Ongoing vigilance and improved expertise are called for in order to keep such
threats from escalating into deadly acts.
During the past 10 years, "best practices" for responding to workplace
threats of violence have emerged. Crisis consultants have become increasingly
sophisticated at handling two key aspects of this problem:
- assessing the likelihood that a person who makes a threat of violence might
really act on it; and
- responding in ways that simultaneously defuse the threat and protect
vulnerable people, while companies engage in appropriate job actions or other
When managers become aware of threatening situations, they typically respond
with some or all of the following measures: putting additional security in
place; calling law enforcement; seeking a temporary restraining order against
the person who poses the threat; and, if that person is an employee--sometimes
even if he is a terminated employee--referring him to an Employee Assistance
Program. These are certainly logical measures to take, but such actions aren't
always effective. If a person is determined to commit violence, none of these
measures is likely to stop him. Consider these limitations:
- Added Security: How long will the added security remain in place? A
week? Two? What prevents the person who made the threat from reappearing once
security is no longer in evidence? What rationale should you use for
- Law enforcement: Though they may be sympathetic, law enforcement will
rarely consider a verbal threat, however menacing, grounds to make an arrest,
absent a pattern of behavior amounting to criminal harassment or other conduct
aimed at carrying out the threat. Of course, they are not so constrained once an
act of violence has been committed--but it is precisely such an act that a
company wants to avoid.
- Temporary Restraining Orders: In some states, TROs are most easily
pursued by an individual; companies may have the option but are not given
express authority by statute and must meet stringent common-law standards that
do not always meet their needs in these situations. Regardless, in practical
terms, a TRO's greatest value is in providing the assuredness of an arrest that
has been authorized by court order in advance if certain proscriptions are
violated (e.g., the subject's being within 300 yards of the workplace). For
purposes of actually preventing a determined individual from committing
violence, they are of limited value. In that case, the TRO's effectiveness is
only as strong as the respect it is given. An irrational person who truly wishes
to do someone else harm is unlikely to be restrained by a mere court order.

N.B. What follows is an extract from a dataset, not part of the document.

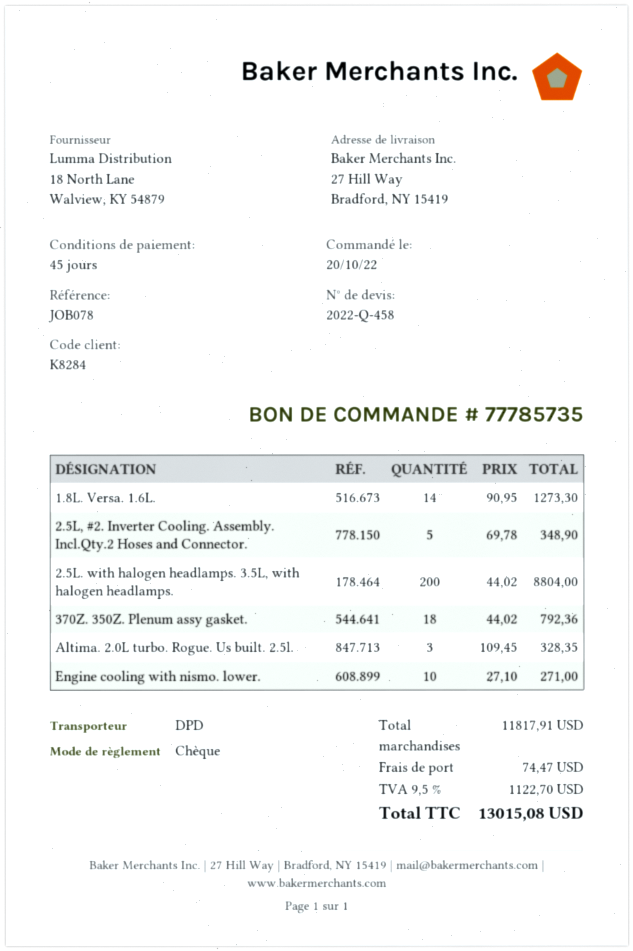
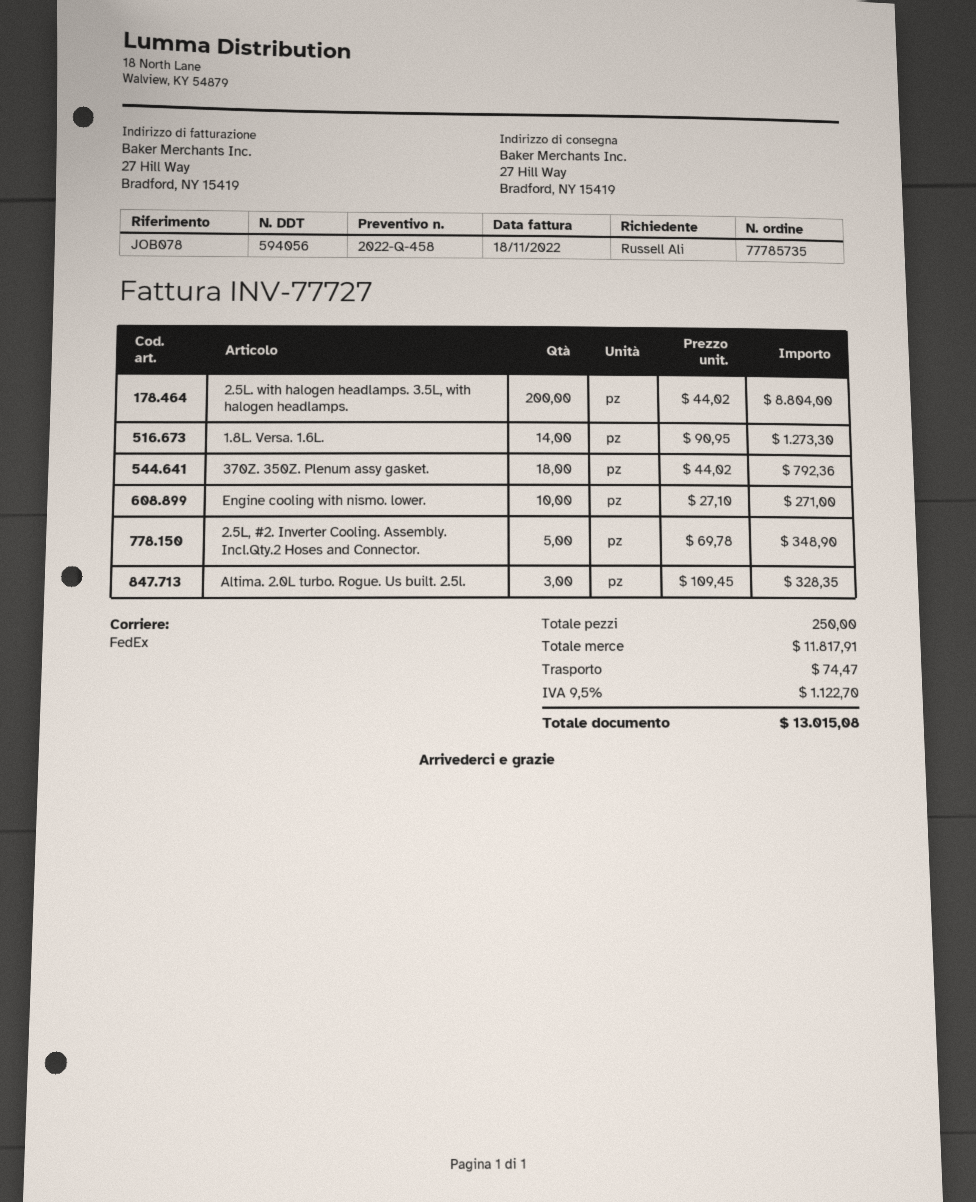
shipping method: DPD -> FedEx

- Employee Assistance Programs: Useful as they are in many
circumstances, EAPs must work within constraints related to threatening
situations. EAPs are hired to be employee advocates under strict confidentiality
guidelines. "Duty to warn" laws permit some disclosure to the company about
threatening remarks but limit the amount of personal information that can be
given. Additionally, most EAP professionals are generalists, with little
specialized training or expertise in handling these potentially explosive cases.
Typically, EAPs utilize a medical model in threat management cases (e.g.,
counseling, psychological fitness-for-duty evaluations, or hospitalization). In
any case, makers of threats-- typically, angry men who feel unjustly
treated--will rarely sit down to chat with a counselor about the sources of
their stress. Having a combination of pre-screened professionals who specialize
in threat management (legal, law enforcement, and specially trained mental
health consultants) is vital.
Assessing the Propensity for Violence
The majority of people who make
threats do not end up acting out violently. When there is a threat of violence
on your premises, the sky is probably not falling. But the consequences of an
act of violence, however unlikely it may be, are potentially severe.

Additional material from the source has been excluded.